### [SUPPLIED DATA]
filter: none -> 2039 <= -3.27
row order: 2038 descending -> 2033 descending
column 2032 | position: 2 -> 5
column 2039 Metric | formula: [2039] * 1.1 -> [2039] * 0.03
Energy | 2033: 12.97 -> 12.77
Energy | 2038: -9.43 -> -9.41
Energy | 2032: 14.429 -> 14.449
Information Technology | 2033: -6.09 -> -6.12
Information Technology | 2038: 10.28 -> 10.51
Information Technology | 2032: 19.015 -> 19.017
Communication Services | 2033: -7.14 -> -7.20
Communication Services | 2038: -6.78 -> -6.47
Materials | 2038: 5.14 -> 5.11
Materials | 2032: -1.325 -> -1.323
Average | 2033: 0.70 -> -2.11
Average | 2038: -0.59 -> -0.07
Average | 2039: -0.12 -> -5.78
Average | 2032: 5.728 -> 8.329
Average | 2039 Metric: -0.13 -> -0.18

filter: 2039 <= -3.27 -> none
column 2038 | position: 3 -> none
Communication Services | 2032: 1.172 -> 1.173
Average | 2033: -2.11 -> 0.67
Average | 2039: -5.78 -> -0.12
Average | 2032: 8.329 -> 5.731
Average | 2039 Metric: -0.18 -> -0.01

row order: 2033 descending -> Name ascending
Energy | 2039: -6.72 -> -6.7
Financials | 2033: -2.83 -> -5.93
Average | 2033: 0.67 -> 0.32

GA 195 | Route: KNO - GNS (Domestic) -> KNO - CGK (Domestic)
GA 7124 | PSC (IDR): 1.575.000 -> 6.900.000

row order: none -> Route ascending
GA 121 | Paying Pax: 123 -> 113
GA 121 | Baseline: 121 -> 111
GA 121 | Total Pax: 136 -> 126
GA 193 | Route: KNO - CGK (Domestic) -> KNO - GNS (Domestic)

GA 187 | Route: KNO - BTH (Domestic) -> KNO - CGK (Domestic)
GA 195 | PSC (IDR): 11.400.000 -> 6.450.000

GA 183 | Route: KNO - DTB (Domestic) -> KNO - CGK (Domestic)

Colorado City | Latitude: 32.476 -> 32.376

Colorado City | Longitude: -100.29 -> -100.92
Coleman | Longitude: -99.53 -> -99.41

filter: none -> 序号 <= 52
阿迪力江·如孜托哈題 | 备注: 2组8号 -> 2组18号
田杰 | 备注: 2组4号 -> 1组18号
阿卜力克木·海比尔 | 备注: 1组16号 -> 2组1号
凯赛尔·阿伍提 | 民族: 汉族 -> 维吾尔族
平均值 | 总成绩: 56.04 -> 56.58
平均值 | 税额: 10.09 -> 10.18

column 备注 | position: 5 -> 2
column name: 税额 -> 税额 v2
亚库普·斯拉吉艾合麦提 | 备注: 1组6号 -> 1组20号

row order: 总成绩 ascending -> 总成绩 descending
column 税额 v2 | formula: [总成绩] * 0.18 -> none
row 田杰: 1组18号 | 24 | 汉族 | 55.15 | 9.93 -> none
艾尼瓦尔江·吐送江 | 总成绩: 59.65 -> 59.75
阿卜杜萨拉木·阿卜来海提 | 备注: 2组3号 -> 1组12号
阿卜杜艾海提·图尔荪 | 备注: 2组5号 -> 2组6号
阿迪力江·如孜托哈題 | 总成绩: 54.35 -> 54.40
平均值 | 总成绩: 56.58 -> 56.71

### [ABOUT THIS EXERCISE]
All the entries are to be reproduced verbatim.

### [SOLUTION FOR THIS PROBLEM]
filter: none -> 2039 <= -3.27
row order: 2038 descending -> 2033 descending
column 2032 | position: 2 -> 5
column 2039 Metric | formula: [2039] * 1.1 -> [2039] * 0.03
Energy | 2033: 12.97 -> 12.77
Energy | 2038: -9.43 -> -9.41
Energy | 2032: 14.429 -> 14.449
Information Technology | 2033: -6.09 -> -6.12
Information Technology | 2038: 10.28 -> 10.51
Information Technology | 2032: 19.015 -> 19.017
Communication Services | 2033: -7.14 -> -7.20
Communication Services | 2038: -6.78 -> -6.47
Materials | 2038: 5.14 -> 5.11
Materials | 2032: -1.325 -> -1.323
Average | 2033: 0.70 -> -2.11
Average | 2038: -0.59 -> -0.07
Average | 2039: -0.12 -> -5.78
Average | 2032: 5.728 -> 8.329
Average | 2039 Metric: -0.13 -> -0.18

filter: 2039 <= -3.27 -> none
column 2038 | position: 3 -> none
Communication Services | 2032: 1.172 -> 1.173
Average | 2033: -2.11 -> 0.67
Average | 2039: -5.78 -> -0.12
Average | 2032: 8.329 -> 5.731
Average | 2039 Metric: -0.18 -> -0.01

row order: 2033 descending -> Name ascending
Energy | 2039: -6.72 -> -6.7
Financials | 2033: -2.83 -> -5.93
Average | 2033: 0.67 -> 0.32

GA 195 | Route: KNO - GNS (Domestic) -> KNO - CGK (Domestic)
GA 7124 | PSC (IDR): 1.575.000 -> 6.900.000

row order: none -> Route ascending
GA 121 | Paying Pax: 123 -> 113
GA 121 | Baseline: 121 -> 111
GA 121 | Total Pax: 136 -> 126
GA 193 | Route: KNO - CGK (Domestic) -> KNO - GNS (Domestic)

GA 187 | Route: KNO - BTH (Domestic) -> KNO - CGK (Domestic)
GA 195 | PSC (IDR): 11.400.000 -> 6.450.000

GA 183 | Route: KNO - DTB (Domestic) -> KNO - CGK (Domestic)

Colorado City | Latitude: 32.476 -> 32.376

Colorado City | Longitude: -100.29 -> -100.92
Coleman | Longitude: -99.53 -> -99.41

filter: none -> 序号 <= 52
阿迪力江·如孜托哈題 | 备注: 2组8号 -> 2组18号
田杰 | 备注: 2组4号 -> 1组18号
阿卜力克木·海比尔 | 备注: 1组16号 -> 2组1号
凯赛尔·阿伍提 | 民族: 汉族 -> 维吾尔族
平均值 | 总成绩: 56.04 -> 56.58
平均值 | 税额: 10.09 -> 10.18

column 备注 | position: 5 -> 2
column name: 税额 -> 税额 v2
亚库普·斯拉吉艾合麦提 | 备注: 1组6号 -> 1组20号

row order: 总成绩 ascending -> 总成绩 descending
column 税额 v2 | formula: [总成绩] * 0.18 -> none
row 田杰: 1组18号 | 24 | 汉族 | 55.15 | 9.93 -> none
艾尼瓦尔江·吐送江 | 总成绩: 59.65 -> 59.75
阿卜杜萨拉木·阿卜来海提 | 备注: 2组3号 -> 1组12号
阿卜杜艾海提·图尔荪 | 备注: 2组5号 -> 2组6号
阿迪力江·如孜托哈題 | 总成绩: 54.35 -> 54.40
平均值 | 总成绩: 56.58 -> 56.71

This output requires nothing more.